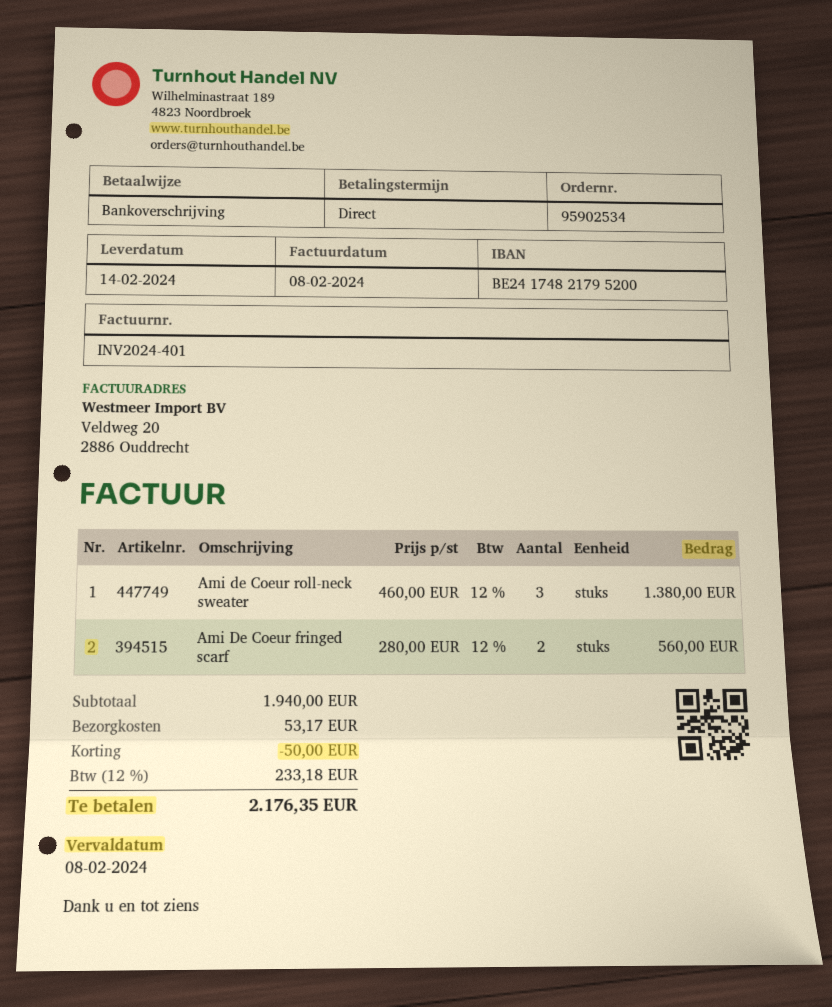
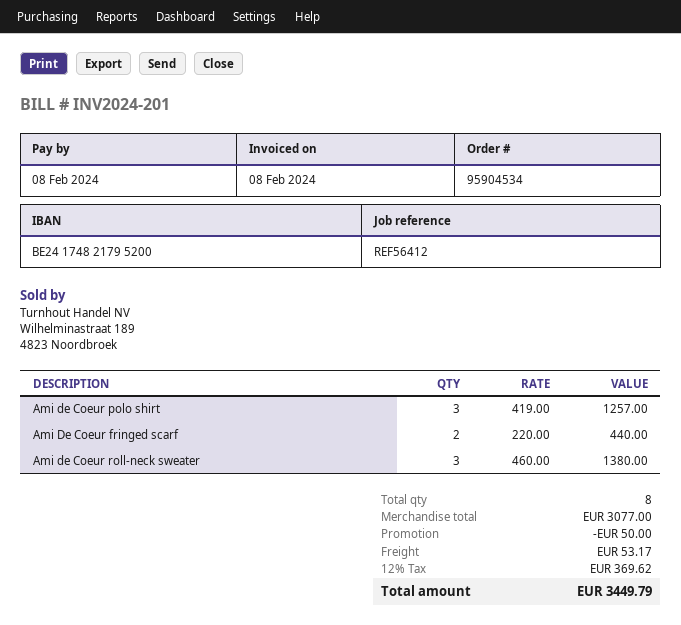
order number: 95902534 -> 95904534
invoice number: INV2024-401 -> INV2024-201
Ami De Coeur fringed scarf: 2 x 280.00 = 560.00 -> 2 x 220.00 = 440.00
Ami de Coeur polo shirt: none -> 3 x 419.00 = 1257.00
subtotal: 1940.00 -> 3077.00
tax: 12% = 233.18 -> 12% = 369.62
total: 2176.35 -> 3449.79

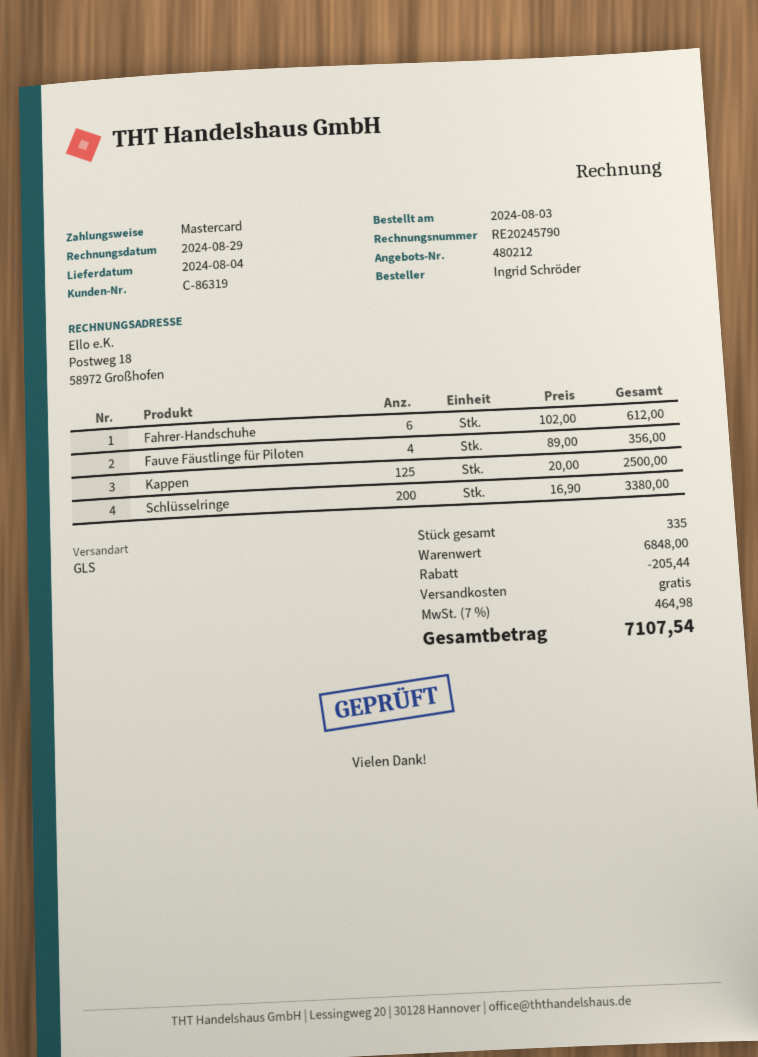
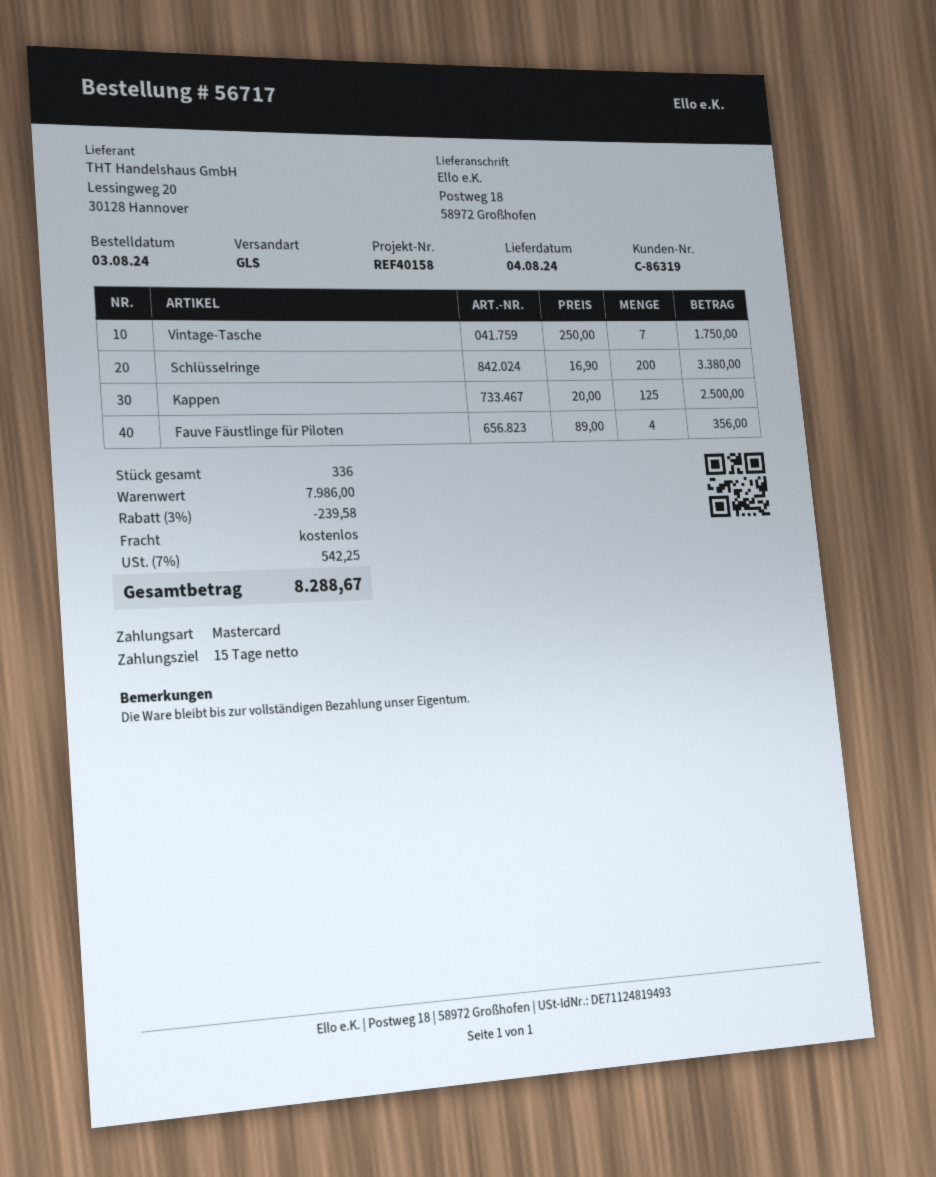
Fahrer-Handschuhe: 6 x 102.00 = 612.00 -> none
Vintage-Tasche: none -> 7 x 250.00 = 1750.00
total quantity: 335 -> 336
subtotal: 6848.00 -> 7986.00
discount: 205.44 -> 239.58
tax: 7% = 464.98 -> 7% = 542.25
total: 7107.54 -> 8288.67

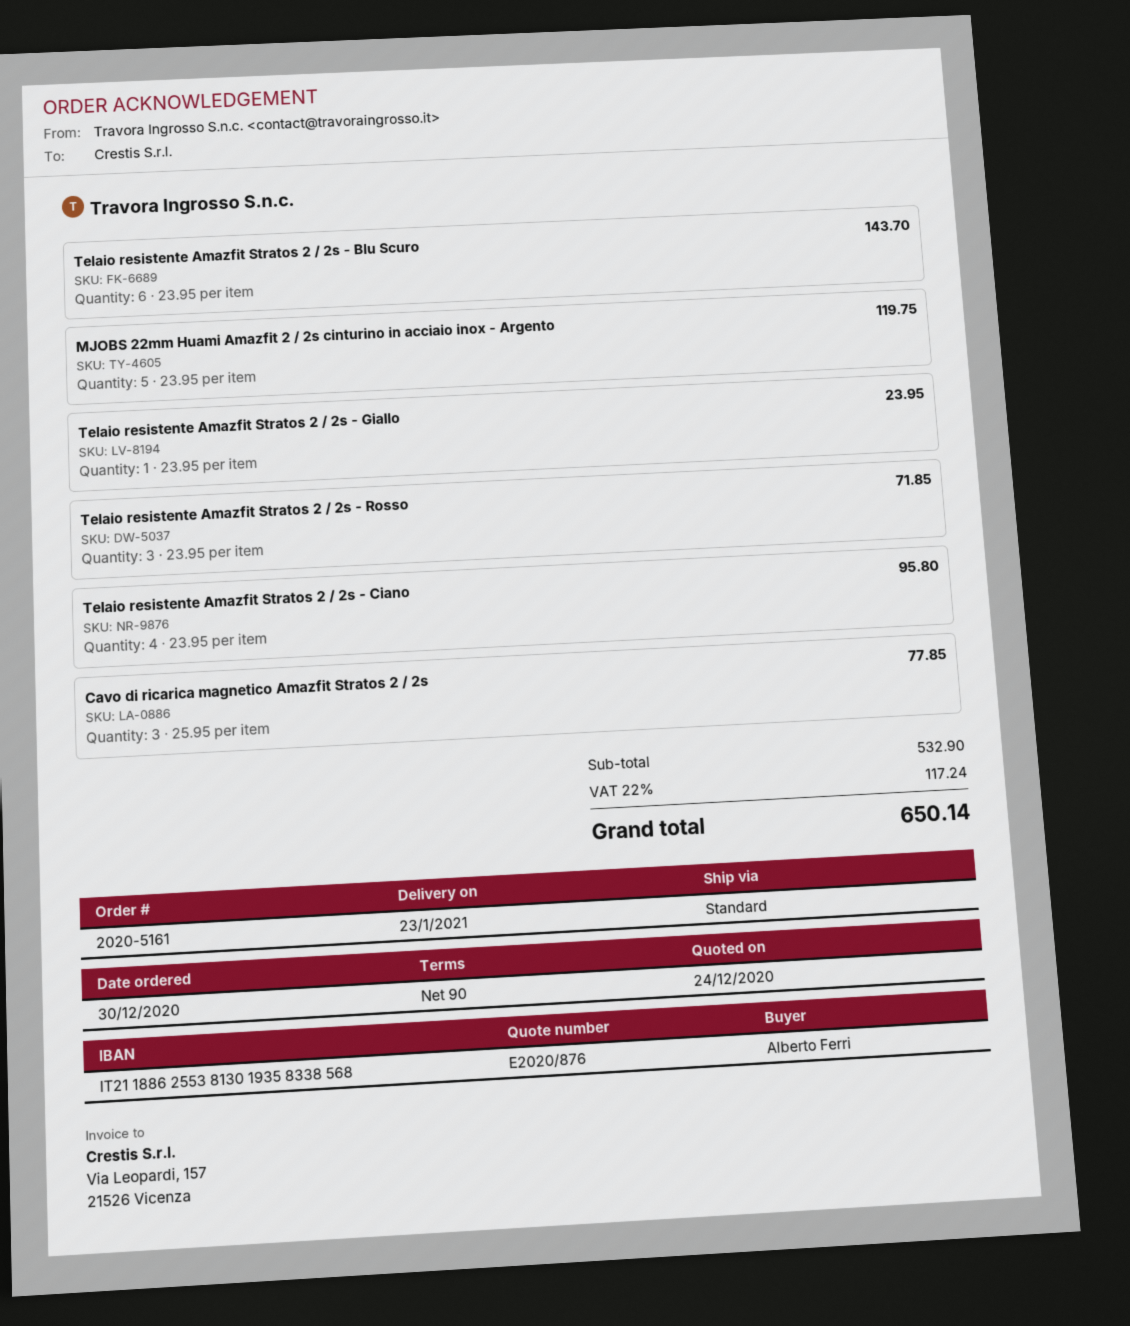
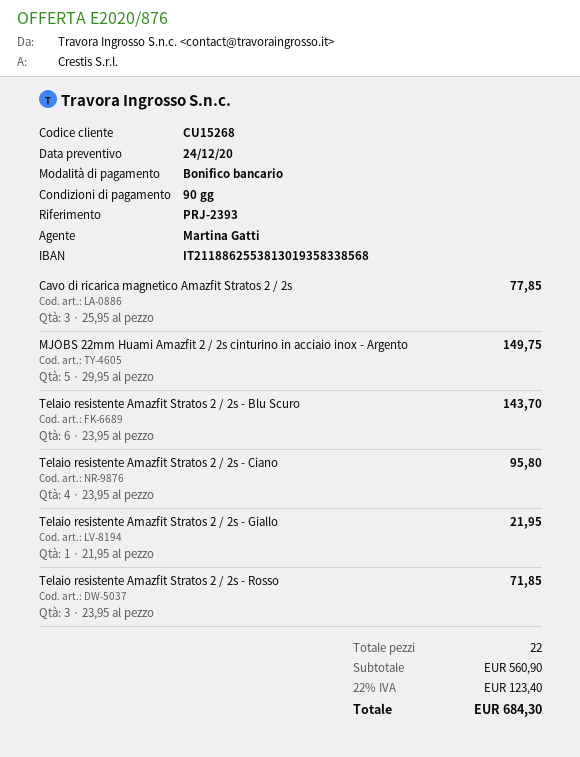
MJOBS 22mm Huami Amazfit 2 / 2s cinturino in acciaio inox - Argento: 5 x 23.95 = 119.75 -> 5 x 29.95 = 149.75
Telaio resistente Amazfit Stratos 2 / 2s - Giallo: 1 x 23.95 = 23.95 -> 1 x 21.95 = 21.95
subtotal: 532.90 -> 560.90
tax: 22% = 117.24 -> 22% = 123.40
total: 650.14 -> 684.30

- **Exercise instructions**:
Give each record above back word for word, but carry over none of the pictures.

- **Task result**:
order number: 95902534 -> 95904534
invoice number: INV2024-401 -> INV2024-201
Ami De Coeur fringed scarf: 2 x 280.00 = 560.00 -> 2 x 220.00 = 440.00
Ami de Coeur polo shirt: none -> 3 x 419.00 = 1257.00
subtotal: 1940.00 -> 3077.00
tax: 12% = 233.18 -> 12% = 369.62
total: 2176.35 -> 3449.79

Fahrer-Handschuhe: 6 x 102.00 = 612.00 -> none
Vintage-Tasche: none -> 7 x 250.00 = 1750.00
total quantity: 335 -> 336
subtotal: 6848.00 -> 7986.00
discount: 205.44 -> 239.58
tax: 7% = 464.98 -> 7% = 542.25
total: 7107.54 -> 8288.67

MJOBS 22mm Huami Amazfit 2 / 2s cinturino in acciaio inox - Argento: 5 x 23.95 = 119.75 -> 5 x 29.95 = 149.75
Telaio resistente Amazfit Stratos 2 / 2s - Giallo: 1 x 23.95 = 23.95 -> 1 x 21.95 = 21.95
subtotal: 532.90 -> 560.90
tax: 22% = 117.24 -> 22% = 123.40
total: 650.14 -> 684.30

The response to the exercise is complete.